Com esta investigação constatámos também que nos contextos de striptease masculino se assiste a alguma transgressão dos papéis de género dominantes, uma vez que, nestes espaços, a mulher assume um papel mais ativo, que normalmente não é atribuído ao seu género. De salientar que consideramos que esta transgressão não se aplique a outros contextos de vida das mulheres, estando limitada apenas ao contexto do clube de striptease. Apesar disto, não deixamos de perspetivar esta transgressão como positiva e relevante na medida em que pensamos poder representar um ponto de partida para a transgressão generalizada dos papéis de género vigentes na sociedade atual.

Além disso, verificámos a existência de uma tendência geral para as participantes se distanciarem da conotação sexual da experiência do striptease masculino, que foi notória em diversos aspetos. Mais concretamente, as participantes não atribuíram um significado sexual ao striptease masculino, não indicaram o elemento sexual como uma das motivações para a ida ao clube, não consideraram o striptease masculino um tipo de trabalho sexual (ainda que o tenham classificado como uma profissão), não se identificaram como clientes de sexo comercial e rejeitaram a perspetiva de serem clientes de sexo pago. Consideramos que todos estes dados contribuíram para que tivéssemos obtido algum insight acerca das conceções das participantes no que diz respeito à sexualidade feminina, uma vez que parecem ter subjacente uma interiorização dos papéis de género dominantes. Segundo estes papéis, a mulher é perspetivada como a “presa”, a figura passiva que espera pela iniciativa do homem e a compra de sexo por parte da mulher é alvo de estigmatização por ser vista como um comportamento não adequado ao seu género. Assim, consideramos ser possível que ao terem esta perceção, as participantes,

46 com o intuito de fugir ao estigma, procurem desassociar a componente sexual e o striptease masculino.

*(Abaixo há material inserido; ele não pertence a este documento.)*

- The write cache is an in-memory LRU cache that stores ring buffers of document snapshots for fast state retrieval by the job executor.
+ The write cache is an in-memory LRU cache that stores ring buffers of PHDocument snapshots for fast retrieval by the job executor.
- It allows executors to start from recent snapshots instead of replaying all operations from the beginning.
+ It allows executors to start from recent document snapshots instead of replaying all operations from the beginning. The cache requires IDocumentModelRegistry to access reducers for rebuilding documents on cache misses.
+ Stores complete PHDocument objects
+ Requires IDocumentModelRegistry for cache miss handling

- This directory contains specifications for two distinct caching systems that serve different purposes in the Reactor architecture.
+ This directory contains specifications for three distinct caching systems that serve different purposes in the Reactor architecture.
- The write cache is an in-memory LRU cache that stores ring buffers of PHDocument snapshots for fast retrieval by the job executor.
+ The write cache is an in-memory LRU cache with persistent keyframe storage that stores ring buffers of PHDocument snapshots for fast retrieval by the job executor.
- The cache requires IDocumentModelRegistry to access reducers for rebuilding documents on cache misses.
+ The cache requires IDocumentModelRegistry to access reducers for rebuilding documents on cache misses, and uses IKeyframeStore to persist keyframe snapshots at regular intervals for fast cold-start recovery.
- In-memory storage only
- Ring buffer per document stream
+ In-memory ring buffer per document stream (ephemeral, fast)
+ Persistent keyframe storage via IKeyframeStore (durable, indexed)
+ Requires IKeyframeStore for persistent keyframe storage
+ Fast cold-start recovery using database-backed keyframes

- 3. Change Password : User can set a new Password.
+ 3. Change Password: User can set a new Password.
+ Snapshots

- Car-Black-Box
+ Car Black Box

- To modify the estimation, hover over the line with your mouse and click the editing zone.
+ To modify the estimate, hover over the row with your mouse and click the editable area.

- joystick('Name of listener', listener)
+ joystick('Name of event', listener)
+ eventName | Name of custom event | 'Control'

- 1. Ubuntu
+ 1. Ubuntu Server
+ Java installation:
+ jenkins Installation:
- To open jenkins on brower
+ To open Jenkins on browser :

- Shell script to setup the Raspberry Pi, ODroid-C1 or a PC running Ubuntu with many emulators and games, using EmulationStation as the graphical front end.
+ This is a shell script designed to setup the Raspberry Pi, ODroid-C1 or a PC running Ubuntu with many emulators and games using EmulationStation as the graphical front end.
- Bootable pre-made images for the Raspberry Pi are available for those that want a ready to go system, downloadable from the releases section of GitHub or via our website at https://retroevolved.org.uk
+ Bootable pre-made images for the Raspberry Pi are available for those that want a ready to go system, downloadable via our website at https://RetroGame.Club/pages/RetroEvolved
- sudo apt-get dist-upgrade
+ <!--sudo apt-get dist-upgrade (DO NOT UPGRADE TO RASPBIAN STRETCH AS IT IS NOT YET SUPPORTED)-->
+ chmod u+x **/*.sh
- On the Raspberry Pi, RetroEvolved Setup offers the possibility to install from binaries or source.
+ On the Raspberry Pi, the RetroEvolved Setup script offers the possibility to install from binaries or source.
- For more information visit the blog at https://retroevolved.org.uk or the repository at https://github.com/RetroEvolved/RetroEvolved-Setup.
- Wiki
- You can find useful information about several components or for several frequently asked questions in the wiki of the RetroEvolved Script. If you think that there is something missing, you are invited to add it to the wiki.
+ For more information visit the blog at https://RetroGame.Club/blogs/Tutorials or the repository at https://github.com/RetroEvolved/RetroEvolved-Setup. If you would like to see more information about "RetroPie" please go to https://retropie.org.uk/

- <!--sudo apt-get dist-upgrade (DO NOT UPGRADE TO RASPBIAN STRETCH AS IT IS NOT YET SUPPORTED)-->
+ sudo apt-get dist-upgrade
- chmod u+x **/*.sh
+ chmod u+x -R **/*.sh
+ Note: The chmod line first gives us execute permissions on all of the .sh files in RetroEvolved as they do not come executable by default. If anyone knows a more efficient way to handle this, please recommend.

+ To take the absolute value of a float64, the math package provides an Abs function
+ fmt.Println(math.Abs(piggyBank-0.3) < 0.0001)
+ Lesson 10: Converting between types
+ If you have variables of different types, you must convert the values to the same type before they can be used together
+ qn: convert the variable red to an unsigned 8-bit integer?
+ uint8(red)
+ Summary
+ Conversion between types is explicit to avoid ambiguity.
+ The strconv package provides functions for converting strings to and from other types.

Embora reconheçamos que devido ao carácter qualitativo do presente estudo não seja possível realizar extrapolações e generalizar as conclusões obtidas, consideramos que esta investigação teve algumas implicações práticas.

Em primeiro lugar, defendemos que o que constatámos acerca da conceção das participantes sobre o papel da mulher é um indicador da importância da desconstrução dos papéis de género, ou seja, da necessidade de mudanças societais, que poderão conduzir a conceções mais igualitárias a nível dos papéis de género.

Além disso, consideramos também que o presente estudo parece ter uma boa base exploratória que permite dar continuidade ao estudo de questões relacionadas com o comportamento e a sexualidade feminina, nomeadamente com a mulher como cliente de comércio sexual. Neste seguimento, salientamos dois dos temas que surgiram como pertinentes para investigar: explorar as contradições nos discursos sobre os aspetos ligados com a conotação sexual versus não sexual e perceber as diferenças ao nível das motivações e significados entre as clientes habituais e não habituais de striptease masculino.

A nosso ver, as principais limitações da presente investigação assentam na falta de condições em que foram efetuadas algumas entrevistas, bem como na falta de tempo para aprofundar algumas questões. Perspetivamos também o facto de termos observado apenas dois contextos de striptease masculino como uma limitação, reconhecendo que o acesso a outros contextos teria permitido uma visão mais abrangente deste fenómeno. Esta última limitação está relacionada com obstáculos geográficos e dificuldades a nível da escassa existência e divulgação de espaços dedicados a striptease masculino direcionado a clientes mulheres.

Concluindo, pensamos que com esta investigação conseguimos dar alguma luz ao papel das mulheres enquanto clientes de sexo comercial, o que poderá contribuir para que em Portugal se comece a encarar a presença feminina em contextos sexuais comercializados, enquanto cliente, como algo de “natural”, caminhando assim no sentido de reconhecer e compreender a mulher como uma atora social com agência e um papel ativo na sua sexualidade e nas diferentes formas como a experiencia.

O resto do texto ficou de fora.